Avec The Lost City of Z, James Gray livre le meilleur du cinéma, celui de l'obsession. L'obsession de l'inaccessible, du mythe : le cœur même de l'intrigue et des motivations du protagoniste principal, d'une part ; mais aussi celle d'une cinéaste à la recherche d'un art perdu, invoquant l'aventure classique d'un David Lean ou d'un John Huston, filmant intégralement en 35mm face aux pires conditions de la forêt tropicale colombienne. En résulte un objet qui brille de mille feux, transpirant le Septième Art par tous les pores, sublimé par la fantastique photographie de Darius Khondji. La texture foudroyante de l'image n'a d'égale que la portée mystique de son récit, entamée dès la première image du film, sublime spectre d'une soif de découverte qui ne nous quittera pas pendant les deux heures qui suivront. C'est sans compter le dernier plan, ultime coup de génie qui nous caresse la pupille tout en ouvrant les portes de notre interprétation.
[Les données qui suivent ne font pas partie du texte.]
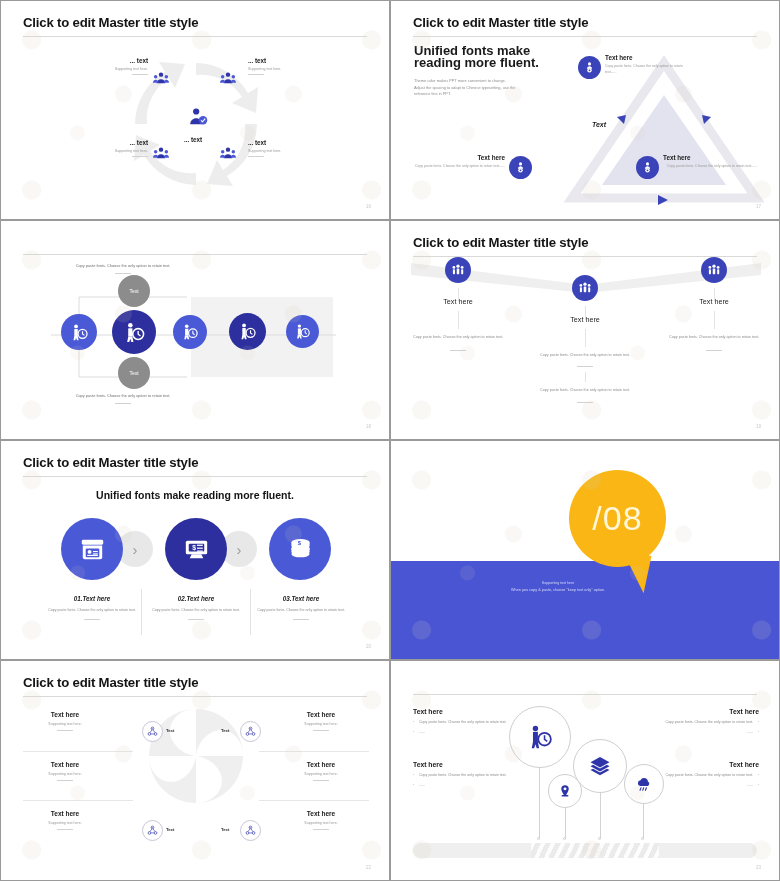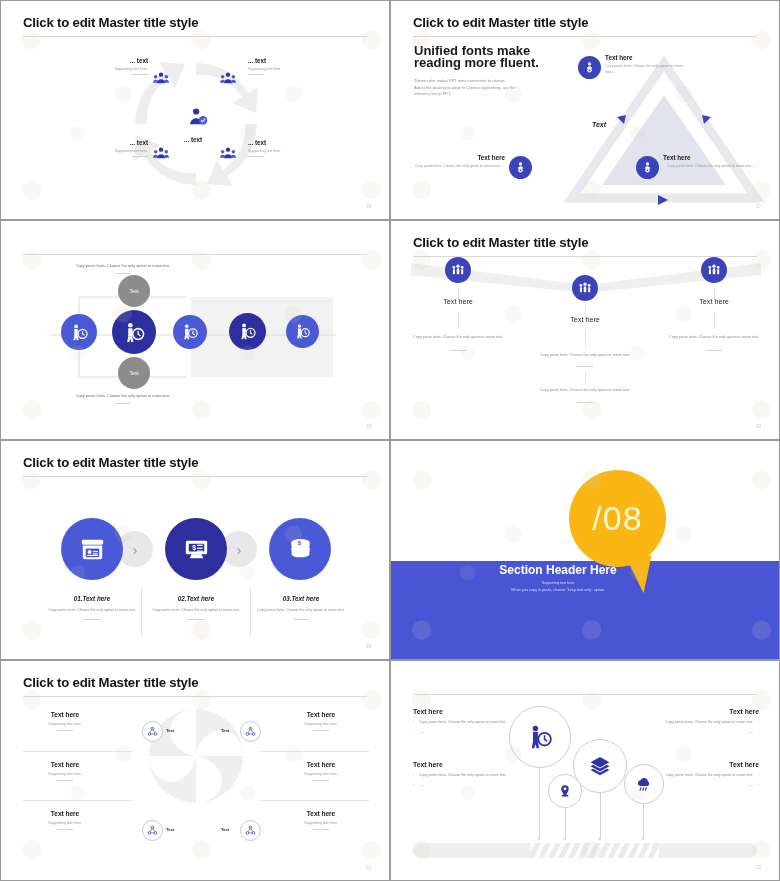--- a/index.html
+++ b/index.html
@@ -469,20 +469,21 @@
     <span class="dash" style="margin:10px auto 0"></span>
   </div>
 
   <div class="pnum">19</div>
   <div class="wm"></div>
 </div>
 
 <div class="slide">
   <div class="title">Click to edit Master title style</div>
   <div class="rule"></div>
+  <div class="s5-h">Unified fonts make reading more fluent.</div>
 
   <div class="s5-chev" style="left:116px;top:90px">›</div>
   <div class="s5-chev" style="left:220px;top:90px">›</div>
 
   <div class="s5-c cblue" style="left:60px;top:77px">
     <svg width="33" height="33" viewBox="0 0 34 34">
       <rect x="6" y="7" width="22" height="5" rx="1.4" fill="#fff"></rect>
       <path d="M7 13h20v12a2 2 0 0 1-2 2H9a2 2 0 0 1-2-2z" fill="#fff"></path>
       <rect x="10" y="16" width="14" height="9" rx="1" fill="#4a59d6"></rect>
       <circle cx="14" cy="19.5" r="2" fill="#fff"></circle>
@@ -534,21 +535,20 @@
 
   <div class="pnum">20</div>
   <div class="wm"></div>
 </div>
 
 <div class="slide">
   <div class="s6-band"></div>
   <div class="s6-tail"></div>
   <div class="s6-ball"></div>
   <div class="s6-num">/08</div>
-  <div class="s6-h">Section Header Here</div>
   <div class="s6-s1">Supporting text here</div>
   <div class="s6-s2">When you copy &amp; paste, choose "keep text only" option.</div>
   <div class="wm"></div>
 </div>
 
 <div class="slide">
   <div class="title">Click to edit Master title style</div>
   <div class="rule"></div>
 
   <svg class="s7-pw" viewBox="0 0 110 110">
Cette dimension spirituelle trouve sa force lorsque Gray n'hésite pas à étreindre toute l’ambiguïté du personnage, cœur d'un film éminemment subjectif (jusque dans le travail du raccord d'image digne de Kubrick). Fawcett est un homme emprisonné par les limites d'un monde sceptique, et sa verve de dépasser les frontières du connu nourrit finalement ses propres contradictions, dans le caractère épique comme intime, faisant naviguer le métrage aux confins de la chimère lovecraftienne : c'est là, dans les lianes de l'ambition, face à l'inconnu fantasmé, que l'Homme transcende sa foi, sa légende. Magnifique épopée initiatique à la conquête de l'âme terrienne, The Lost City of Z est un chef d'oeuvre de cinéma qui, avec les années, conquerra sans aucun doute l'aura classique d'Apocalypse Now et Aguirre.


Commentaires

  1. Comment ne pas être d'accord ? Le film resplendit certes, mais ses feux sont tamisés par Khondji, décidément très en phase avec l'esprit Gray. Ses images inspirées des tableaux de Rousseau font l'effet d'un territoire irréel, à la conquête d'un monde englouti. La jungle lui appartient, ça c'est sûr.